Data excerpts
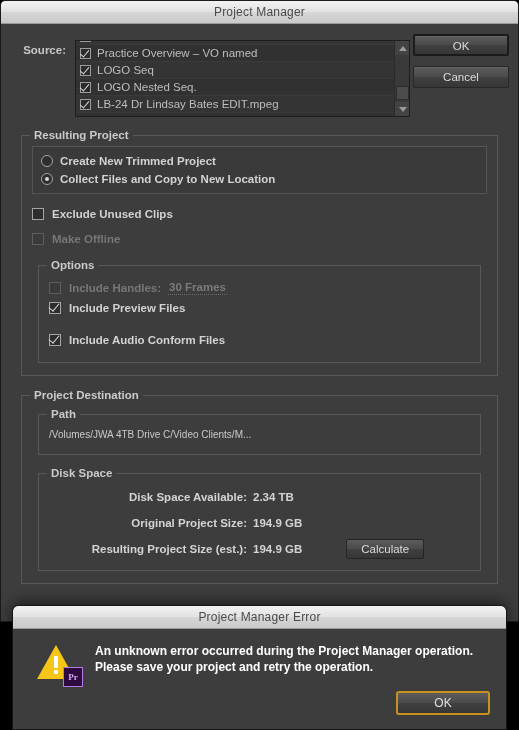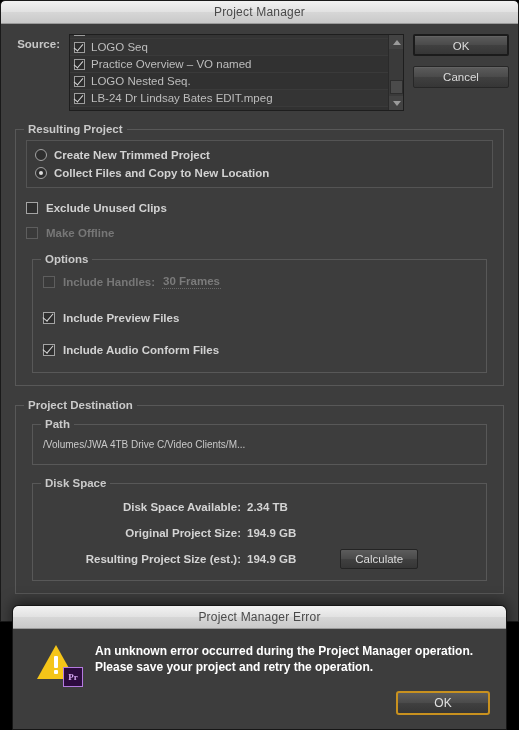"Source:" .pm-body { padding: 0 -> 6px }
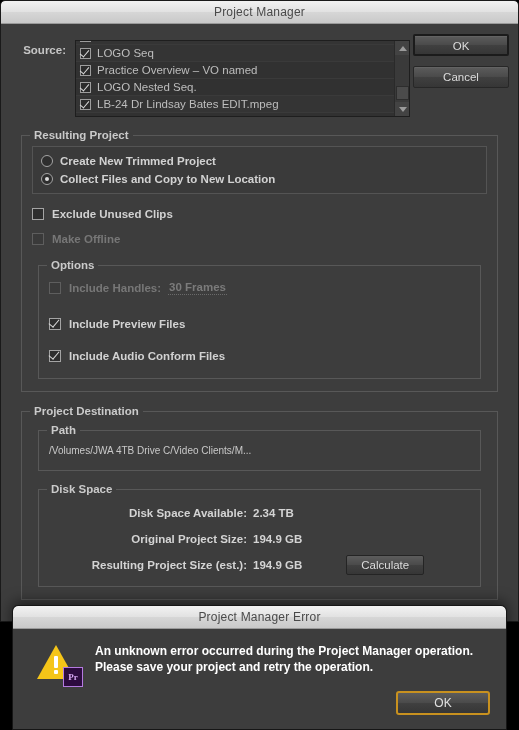"LOGO Seq" div.list-item { order: before "Practice Overview – VO named" -> after "Practice Overview – VO named" }
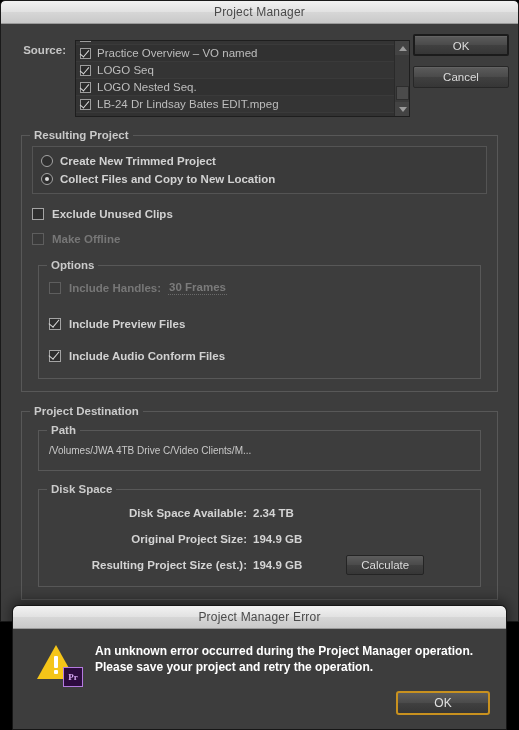"Include Preview Files" div.cb-line { margin-top: 16px -> 0 }
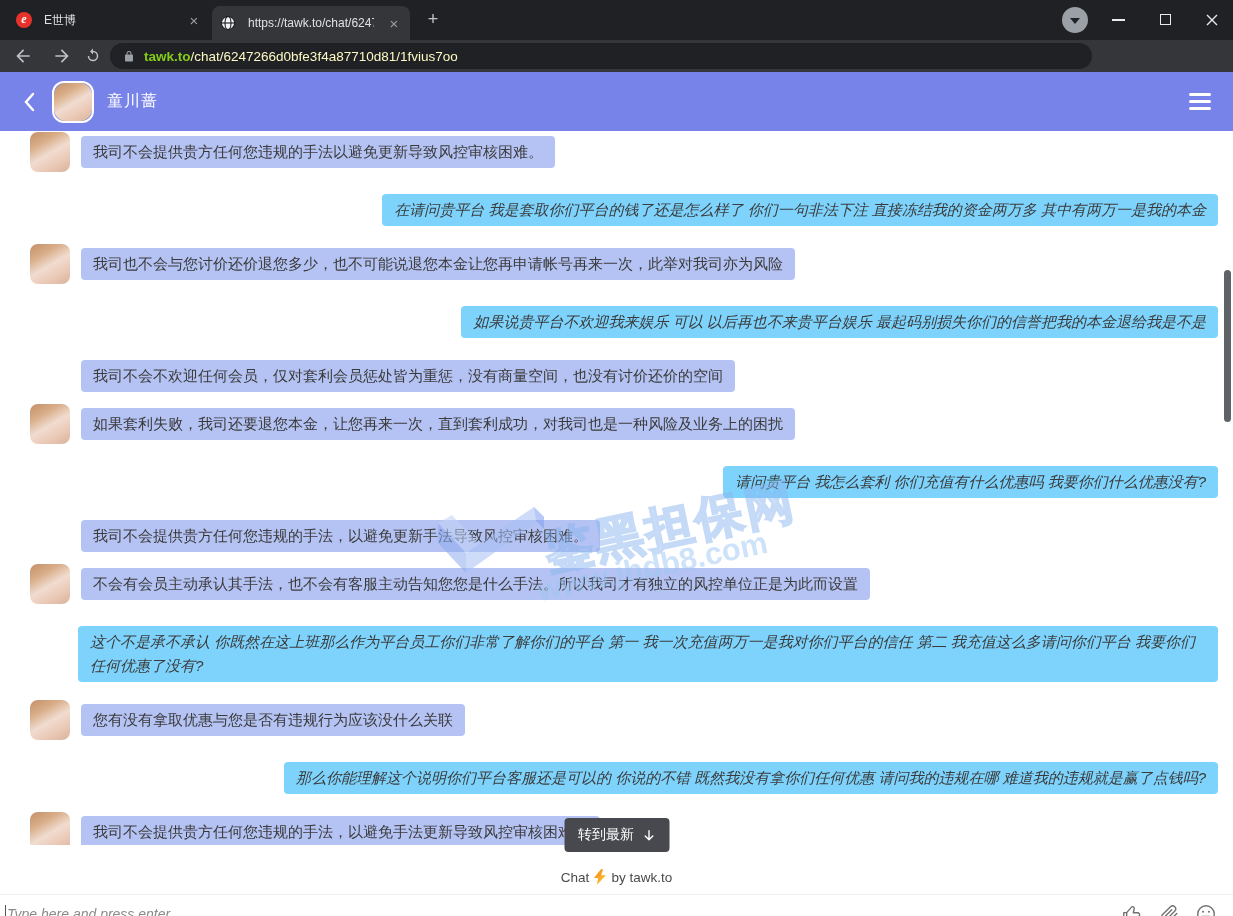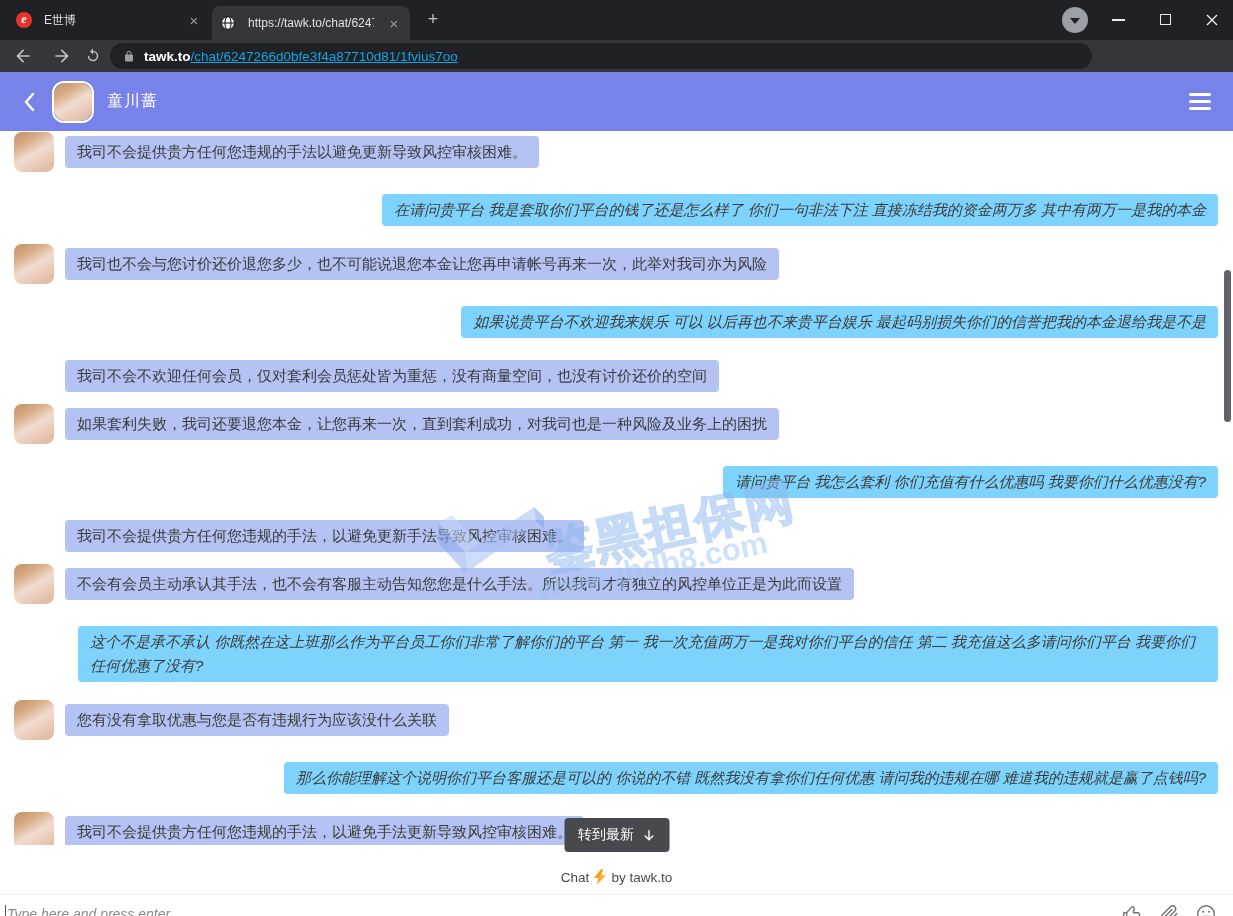"tawk.to" .url-host { color: #ffffff -> #84cc16 }
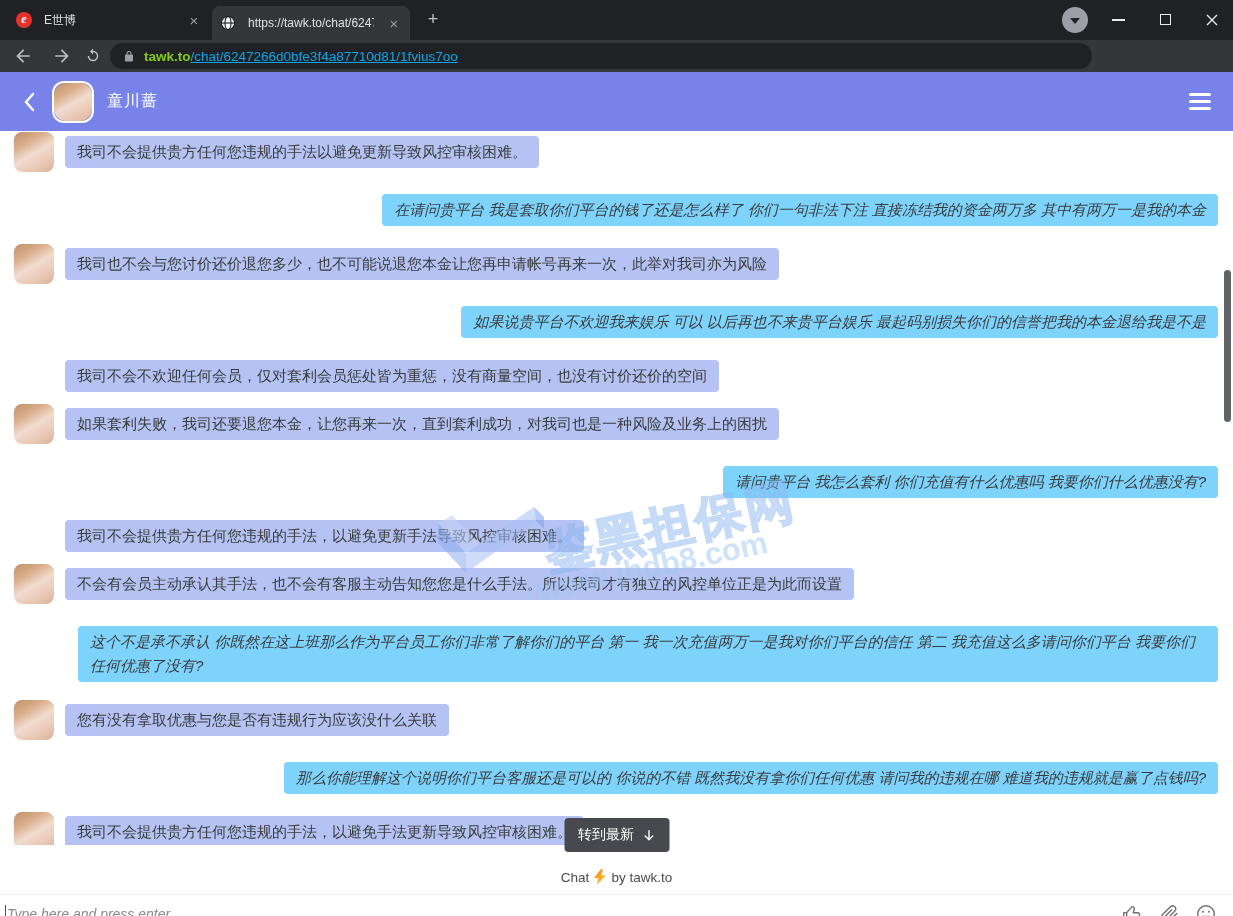"/chat/6247266d0bfe3f4a87710d81/1fvius7oo" .url-path { color: #0ea5e9 -> #fef9c3; text-decoration: underline -> none }
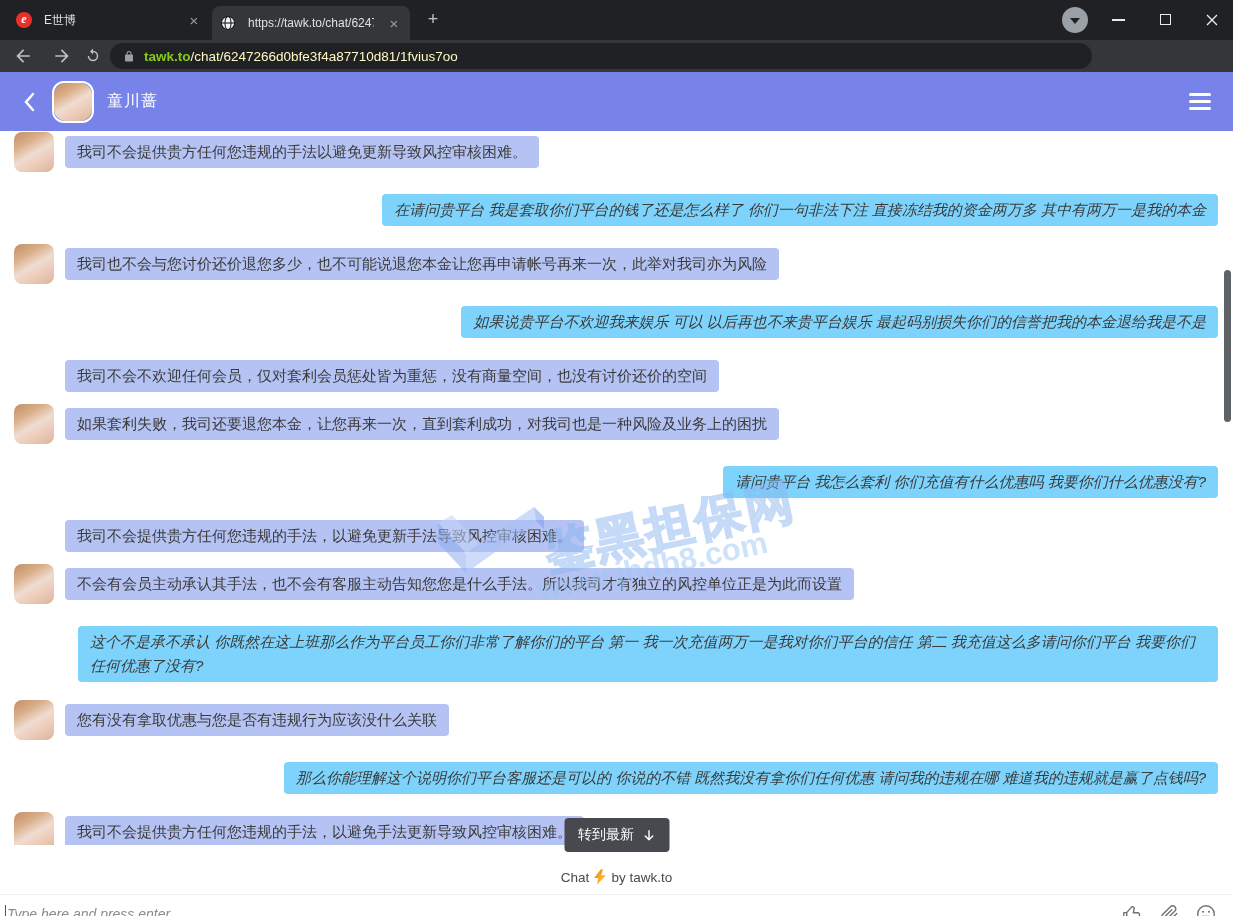"我司不会提供贵方任何您违规的手法以避免更新导致风控审核困难。" .messages { padding-left: none -> 16px }
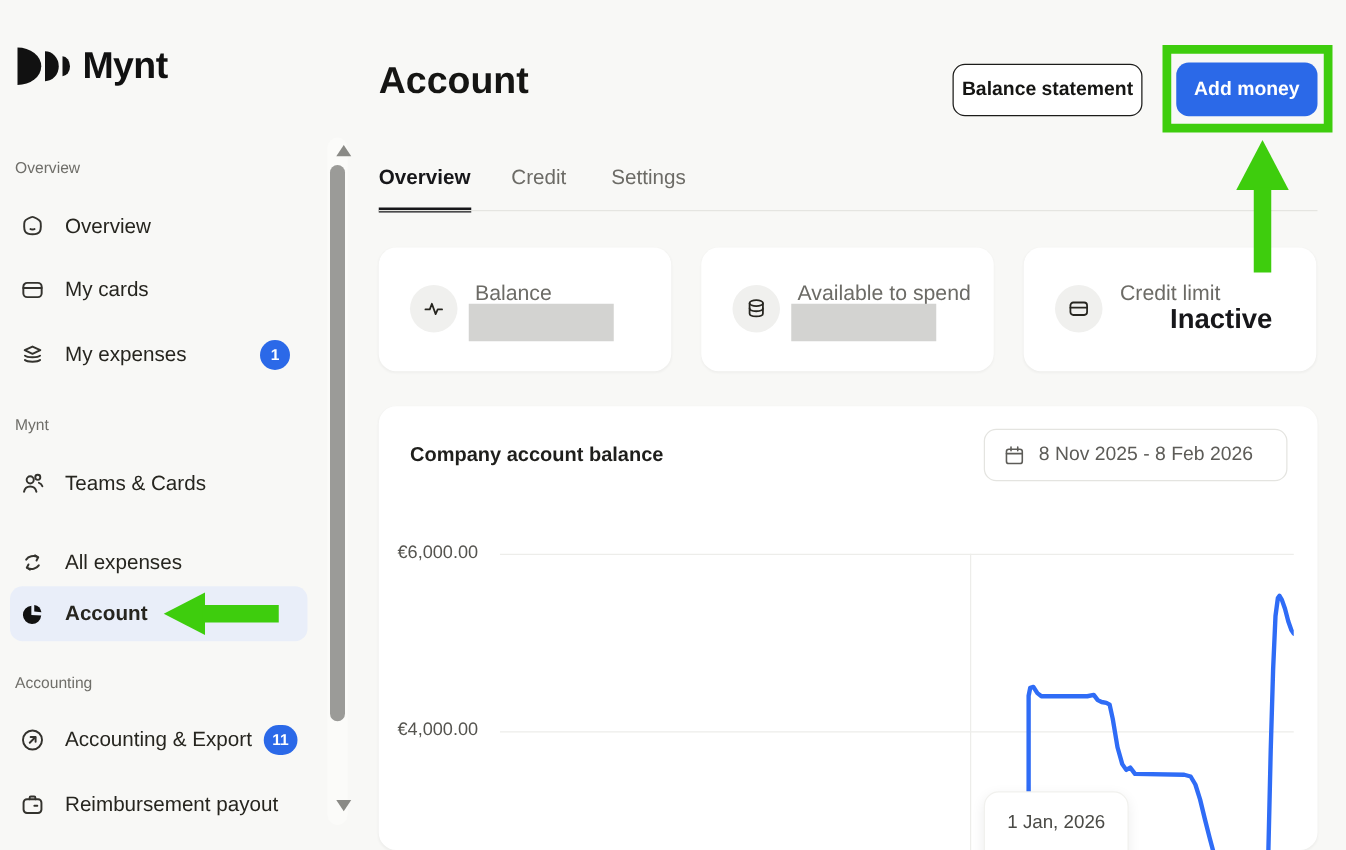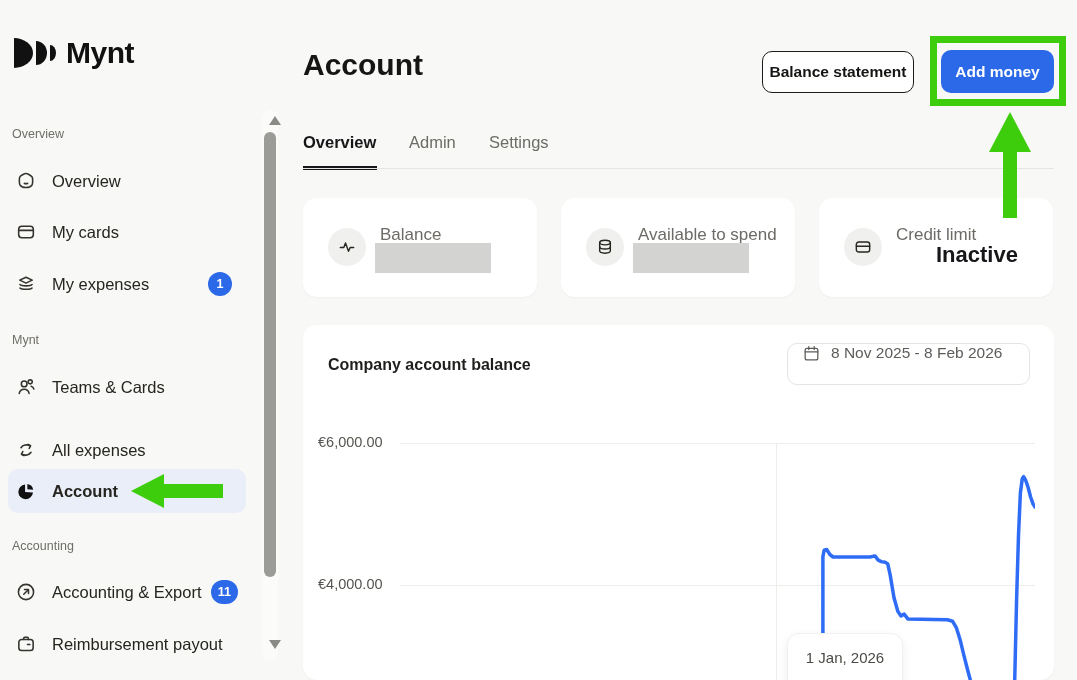"Admin" span.tab { text: Admin -> Credit }
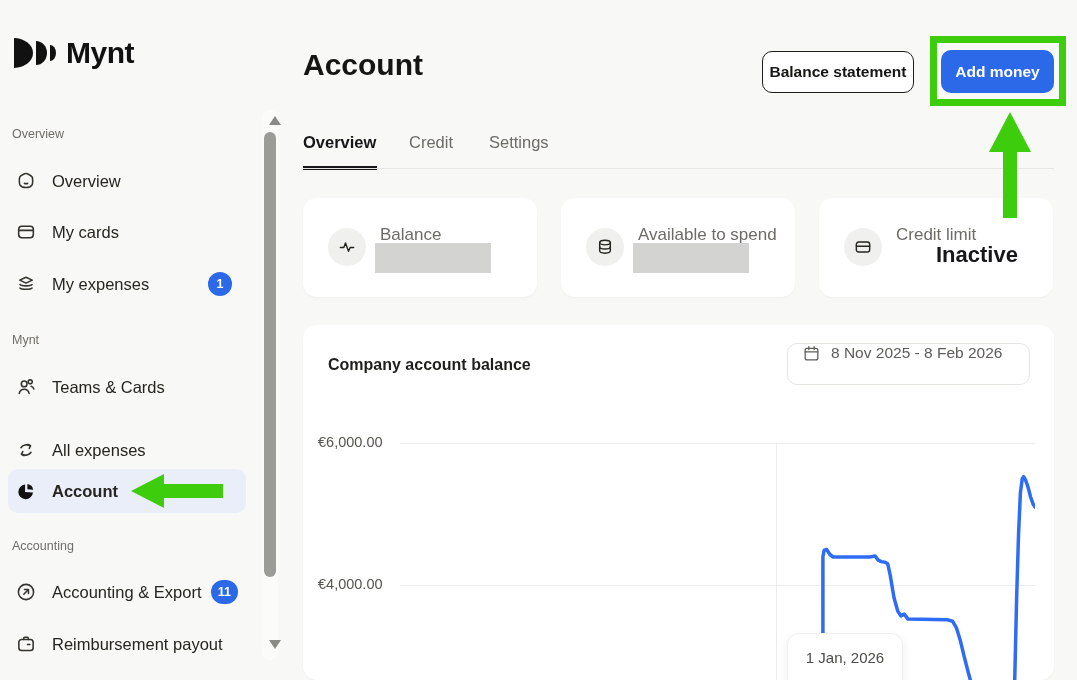"8 Nov 2025 - 8" .date-btn { align-items: none -> center }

INSTRUCTIONS TO FOLLOW:
Your output should be exactly the lines of the records above from the one with "padding-left: none ->" through the last, both ends included, with pictures excluded.

WRITTEN SOLUTION:
"我司不会提供贵方任何您违规的手法以避免更新导致风控审核困难。" .messages { padding-left: none -> 16px }
"Admin" span.tab { text: Admin -> Credit }
"8 Nov 2025 - 8" .date-btn { align-items: none -> center }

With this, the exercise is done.